The posts were unrelated to Jones' subsequent guilty plea to charges that she had sex with an underage former student, though the criminal case was discussed in court this week as attorneys for the website sought to attack her character. Jones says the posts were untrue and caused her severe mental anguish.
Jones' attorney, Eric Deters, said he has a pretty good idea why the jurors can't reach a decision.
"Both parties knew that neither one represented a client that's sympathetic," he said.
In closing arguments Thursday, Deters told jurors that they had the chance to send a message with their verdict.
"You can do something big today," he told them. "You can send a message across America: We're going to stop libel and slander on the Internet."
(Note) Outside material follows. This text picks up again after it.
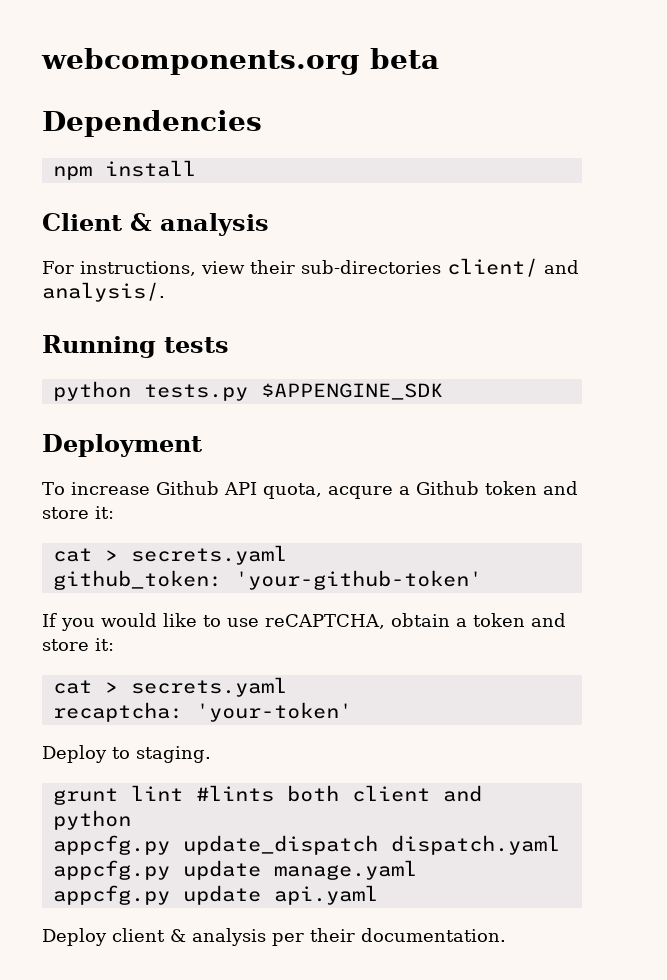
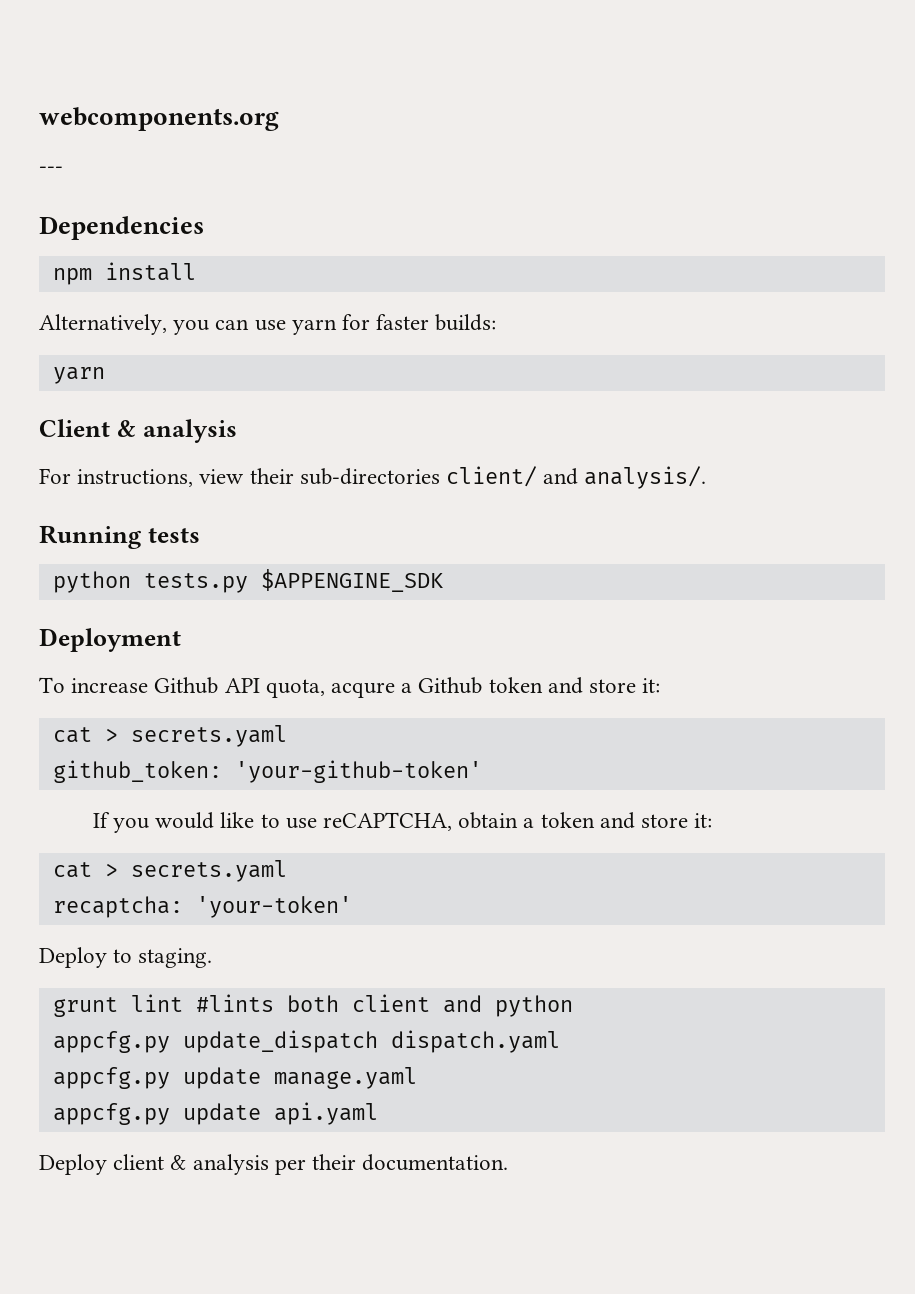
[370,48,439,69] beta -> [39,166,63,173] // ---
(196, 168) none -> [39,314,497,335] [52,367,105,384] // Alternatively, you can use yarn for faster builds: // yarn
He added that awarding Jones millions of dollars would effectively shut down thedirty.com.
"Sock it to them," he said, adding that the case is about basic humanity for his "wounded client."
Deters is arguing that the posts defamed Jones and called her reputation into question long before her relationship with the student, and that's why she's entitled to damages.
Karamian, who goes by the name Nik Richie, testified during the three-day trial that Jones is a public figure and that the posts were written by an anonymous user, not him.
In his closing argument, Alex Ward — one of Richie's attorneys — argued that the first post about Jones having sex with all the Bengals players was a clear exaggeration that no reasonable person would believe, and therefore, didn't amount to defamation. He said the second post, which said that Jones' ex-husband cheated on her with 50 women, had gonorrhea and chlamydia, and likely gave it to Jones, was merely an opinion that also did not amount to defamation.